▸ **WHAT YOU WILL DO**: Can you print the data exactly and leave out each image?

▸ **DATA SUPPLIED**:
- - - - -

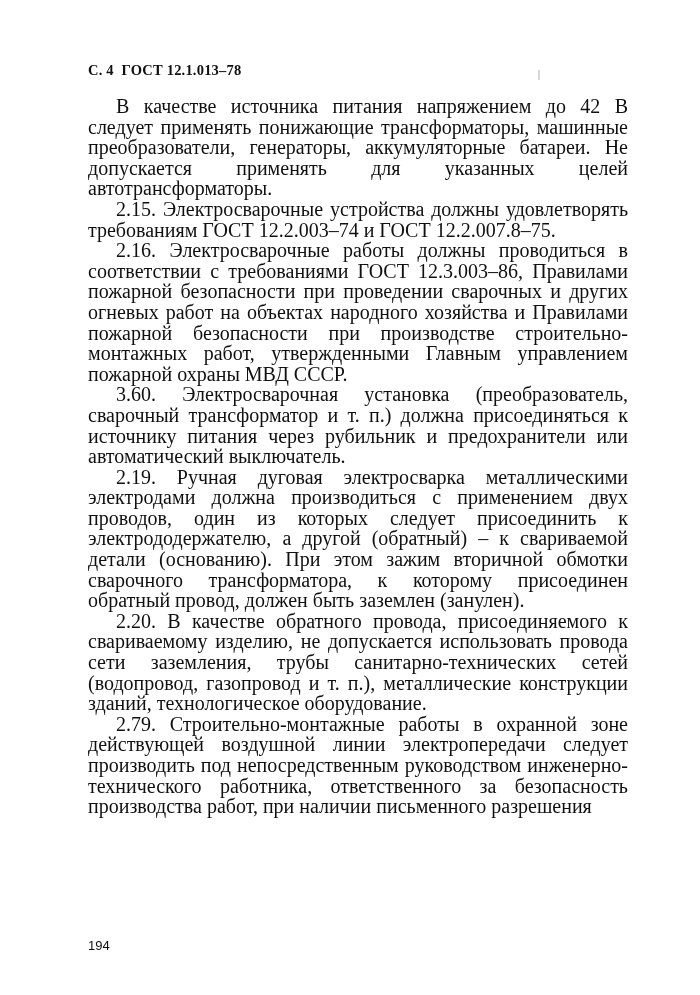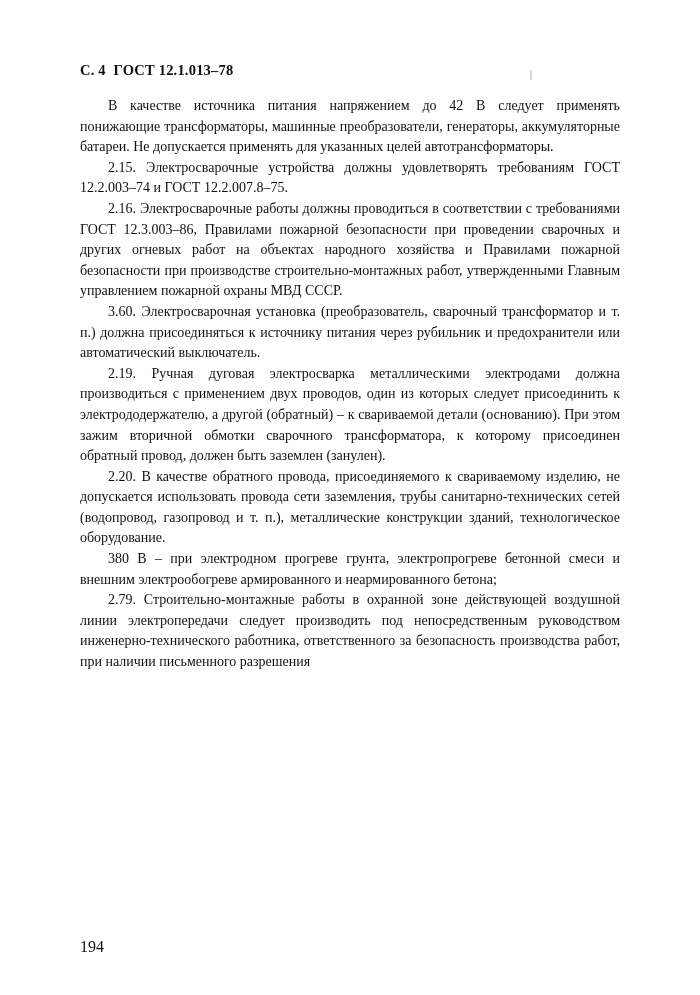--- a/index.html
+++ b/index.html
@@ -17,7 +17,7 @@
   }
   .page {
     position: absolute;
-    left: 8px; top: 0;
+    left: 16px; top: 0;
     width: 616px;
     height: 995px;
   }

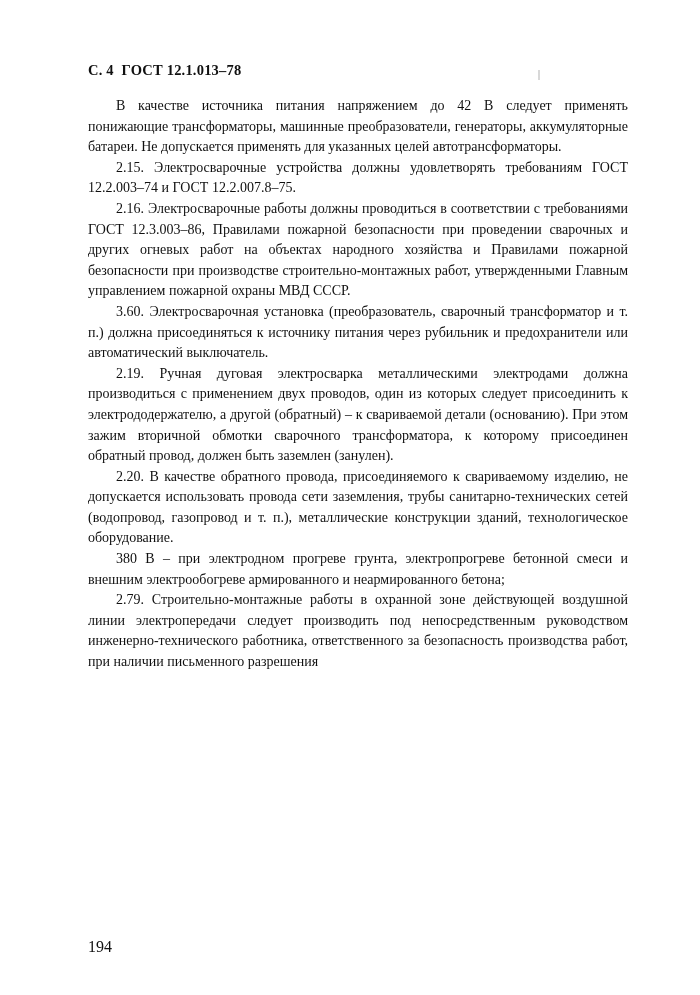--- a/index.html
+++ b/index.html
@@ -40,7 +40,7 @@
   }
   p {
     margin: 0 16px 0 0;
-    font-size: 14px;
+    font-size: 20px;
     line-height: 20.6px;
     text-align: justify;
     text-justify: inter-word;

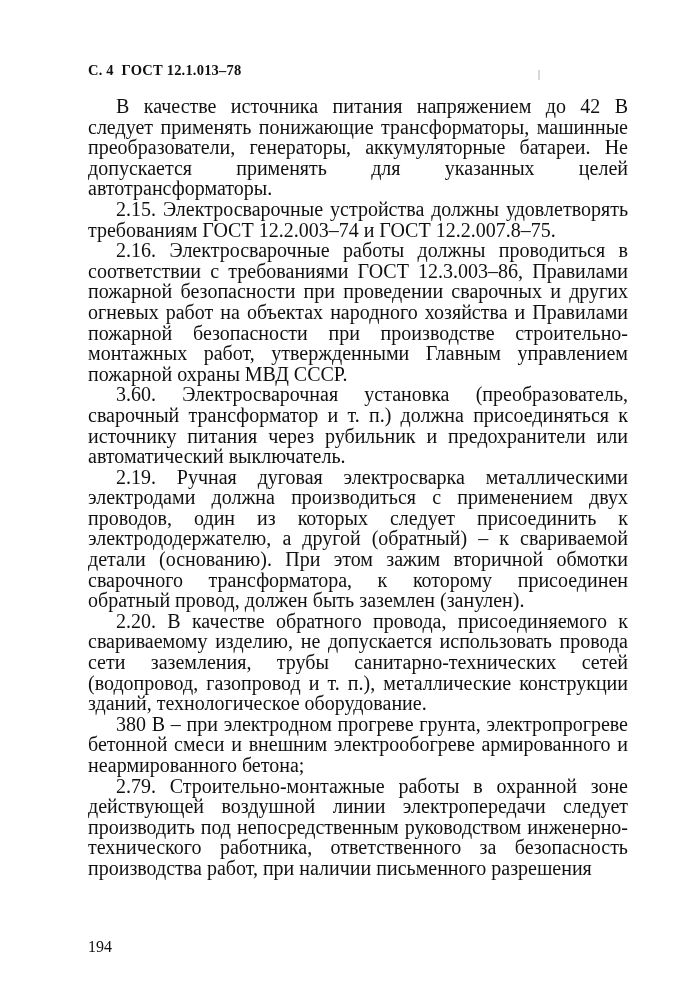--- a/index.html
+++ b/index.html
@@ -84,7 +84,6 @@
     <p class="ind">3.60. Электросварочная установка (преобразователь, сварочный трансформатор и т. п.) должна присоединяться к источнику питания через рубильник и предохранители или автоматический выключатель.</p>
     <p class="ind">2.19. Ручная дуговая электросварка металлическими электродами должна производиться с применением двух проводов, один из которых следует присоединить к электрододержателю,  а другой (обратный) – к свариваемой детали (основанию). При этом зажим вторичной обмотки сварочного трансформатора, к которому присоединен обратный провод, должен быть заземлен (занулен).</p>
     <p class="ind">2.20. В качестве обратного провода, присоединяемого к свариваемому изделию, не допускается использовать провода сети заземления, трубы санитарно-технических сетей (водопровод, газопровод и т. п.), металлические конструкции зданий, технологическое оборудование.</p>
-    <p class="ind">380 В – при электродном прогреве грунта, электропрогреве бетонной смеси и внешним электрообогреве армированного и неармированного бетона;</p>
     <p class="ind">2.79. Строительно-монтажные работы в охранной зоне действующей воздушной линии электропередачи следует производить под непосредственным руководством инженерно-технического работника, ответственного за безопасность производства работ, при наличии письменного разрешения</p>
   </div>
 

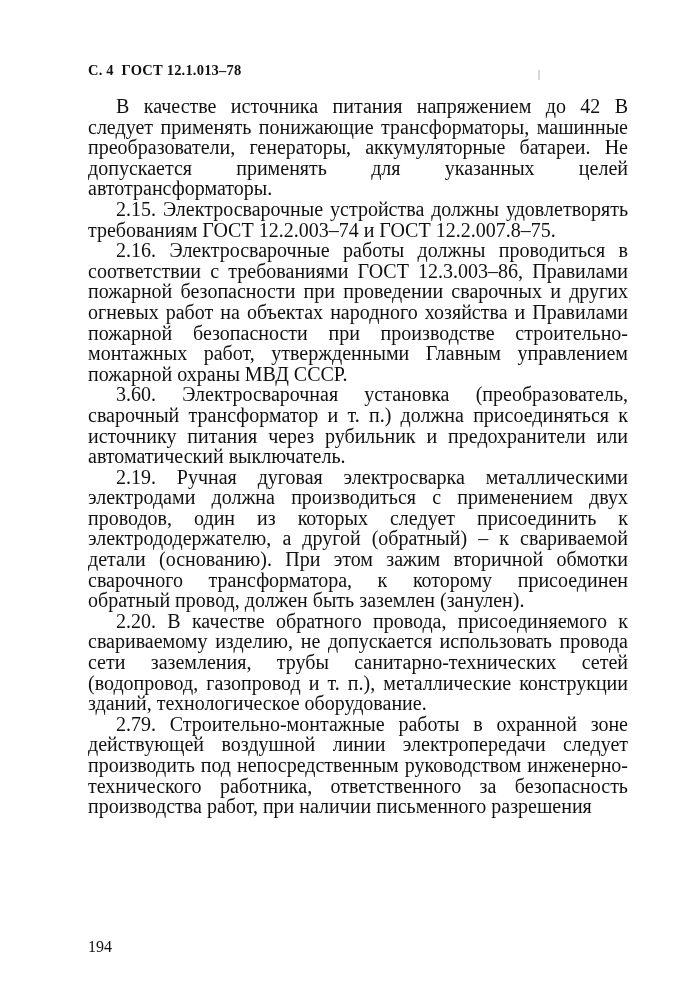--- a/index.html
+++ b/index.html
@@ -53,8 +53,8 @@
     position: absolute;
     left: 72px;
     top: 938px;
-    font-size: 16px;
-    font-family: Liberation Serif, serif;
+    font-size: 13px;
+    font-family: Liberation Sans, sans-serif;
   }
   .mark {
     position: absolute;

- - - - -

▸ **WRITTEN REPLY**:
--- a/index.html
+++ b/index.html
@@ -17,7 +17,7 @@
   }
   .page {
     position: absolute;
-    left: 8px; top: 0;
+    left: 16px; top: 0;
     width: 616px;
     height: 995px;
   }

--- a/index.html
+++ b/index.html
@@ -40,7 +40,7 @@
   }
   p {
     margin: 0 16px 0 0;
-    font-size: 14px;
+    font-size: 20px;
     line-height: 20.6px;
     text-align: justify;
     text-justify: inter-word;

--- a/index.html
+++ b/index.html
@@ -84,7 +84,6 @@
     <p class="ind">3.60. Электросварочная установка (преобразователь, сварочный трансформатор и т. п.) должна присоединяться к источнику питания через рубильник и предохранители или автоматический выключатель.</p>
     <p class="ind">2.19. Ручная дуговая электросварка металлическими электродами должна производиться с применением двух проводов, один из которых следует присоединить к электрододержателю,  а другой (обратный) – к свариваемой детали (основанию). При этом зажим вторичной обмотки сварочного трансформатора, к которому присоединен обратный провод, должен быть заземлен (занулен).</p>
     <p class="ind">2.20. В качестве обратного провода, присоединяемого к свариваемому изделию, не допускается использовать провода сети заземления, трубы санитарно-технических сетей (водопровод, газопровод и т. п.), металлические конструкции зданий, технологическое оборудование.</p>
-    <p class="ind">380 В – при электродном прогреве грунта, электропрогреве бетонной смеси и внешним электрообогреве армированного и неармированного бетона;</p>
     <p class="ind">2.79. Строительно-монтажные работы в охранной зоне действующей воздушной линии электропередачи следует производить под непосредственным руководством инженерно-технического работника, ответственного за безопасность производства работ, при наличии письменного разрешения</p>
   </div>
 

--- a/index.html
+++ b/index.html
@@ -53,8 +53,8 @@
     position: absolute;
     left: 72px;
     top: 938px;
-    font-size: 16px;
-    font-family: Liberation Serif, serif;
+    font-size: 13px;
+    font-family: Liberation Sans, sans-serif;
   }
   .mark {
     position: absolute;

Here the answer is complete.